WORK TASK:
Leave out the pictures and retype, exactly, the lines below from the line with "(688, 158) // -> (143, 445) none" up to and including the line with "(513, 191) none", nothing more.

GIVEN DATA:
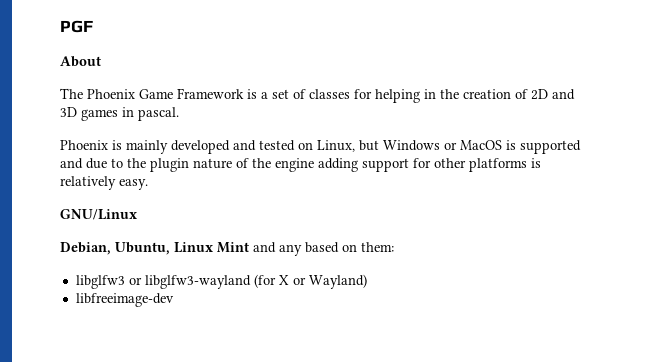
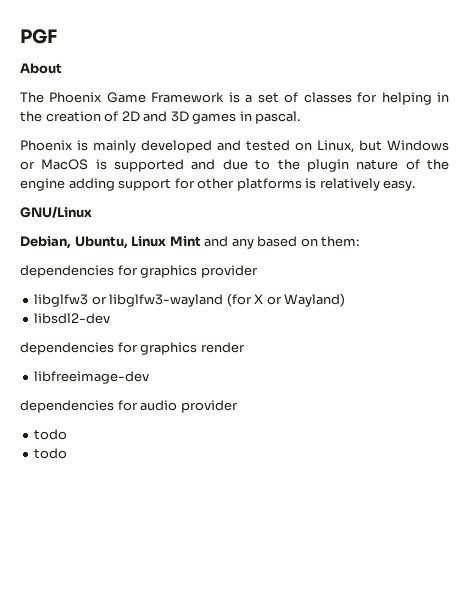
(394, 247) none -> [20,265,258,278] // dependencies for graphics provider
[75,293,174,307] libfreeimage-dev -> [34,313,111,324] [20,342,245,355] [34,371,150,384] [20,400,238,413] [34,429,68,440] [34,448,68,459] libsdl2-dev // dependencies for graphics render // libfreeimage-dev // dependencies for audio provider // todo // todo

==

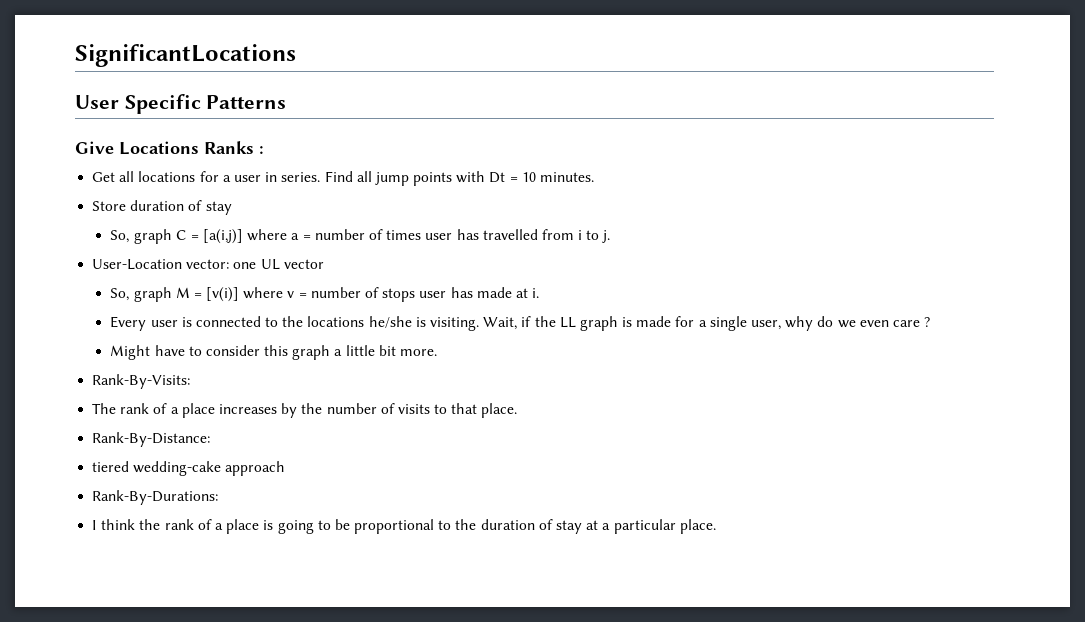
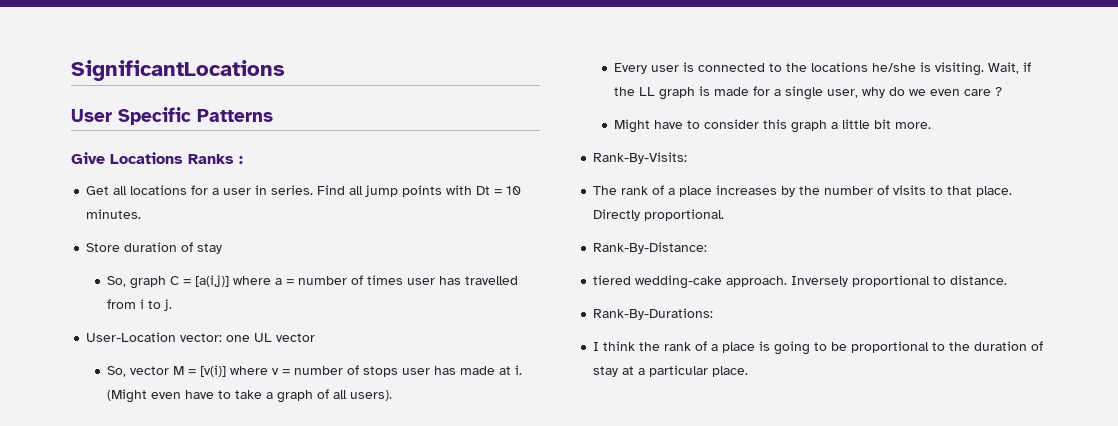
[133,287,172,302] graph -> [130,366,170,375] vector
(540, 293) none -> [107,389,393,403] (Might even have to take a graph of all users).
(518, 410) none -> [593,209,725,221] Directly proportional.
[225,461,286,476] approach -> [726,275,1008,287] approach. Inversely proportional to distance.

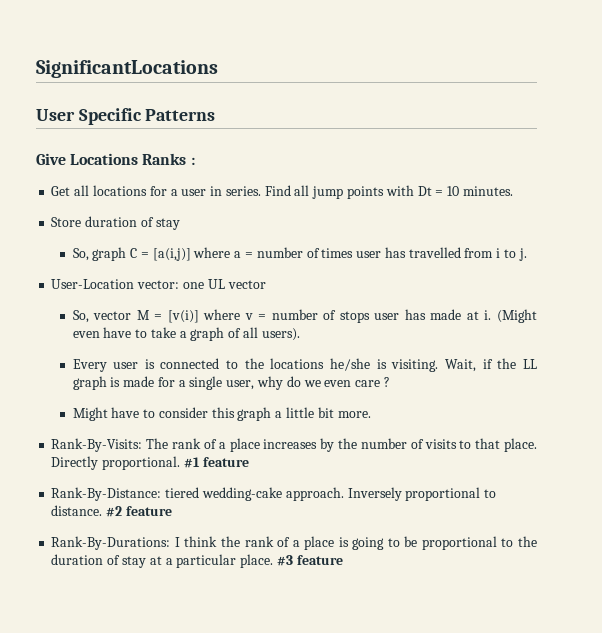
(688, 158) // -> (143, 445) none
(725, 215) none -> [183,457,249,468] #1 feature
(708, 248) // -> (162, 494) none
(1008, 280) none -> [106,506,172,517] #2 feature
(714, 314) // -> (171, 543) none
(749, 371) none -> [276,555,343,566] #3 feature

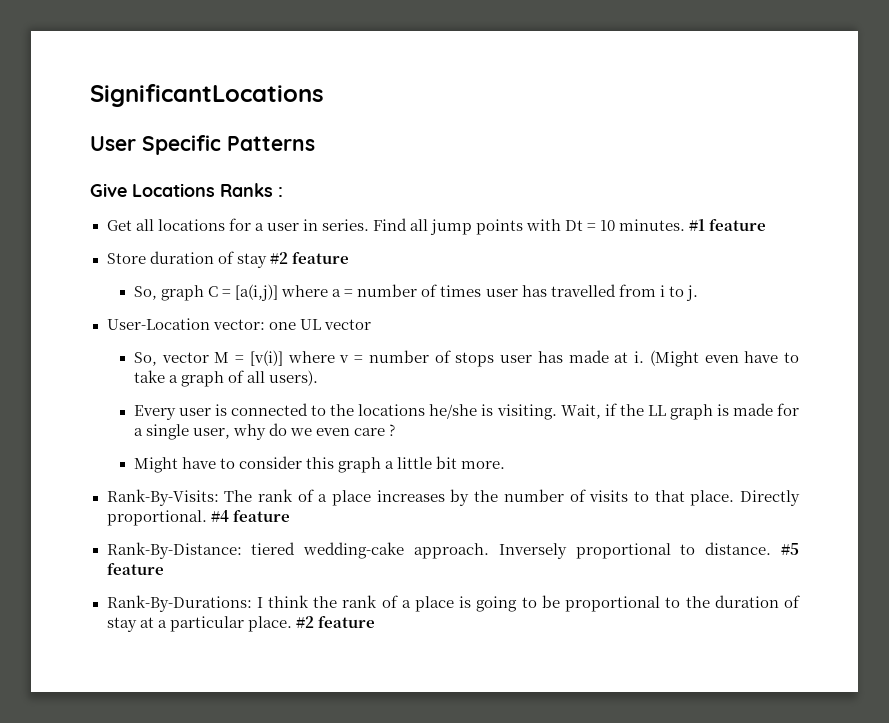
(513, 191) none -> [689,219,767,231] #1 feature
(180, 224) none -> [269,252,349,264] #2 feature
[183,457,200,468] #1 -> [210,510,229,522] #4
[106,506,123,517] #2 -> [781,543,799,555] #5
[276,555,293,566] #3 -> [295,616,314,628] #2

ANSWER TO THE EXERCISE:
(688, 158) // -> (143, 445) none
(725, 215) none -> [183,457,249,468] #1 feature
(708, 248) // -> (162, 494) none
(1008, 280) none -> [106,506,172,517] #2 feature
(714, 314) // -> (171, 543) none
(749, 371) none -> [276,555,343,566] #3 feature

(513, 191) none -> [689,219,767,231] #1 feature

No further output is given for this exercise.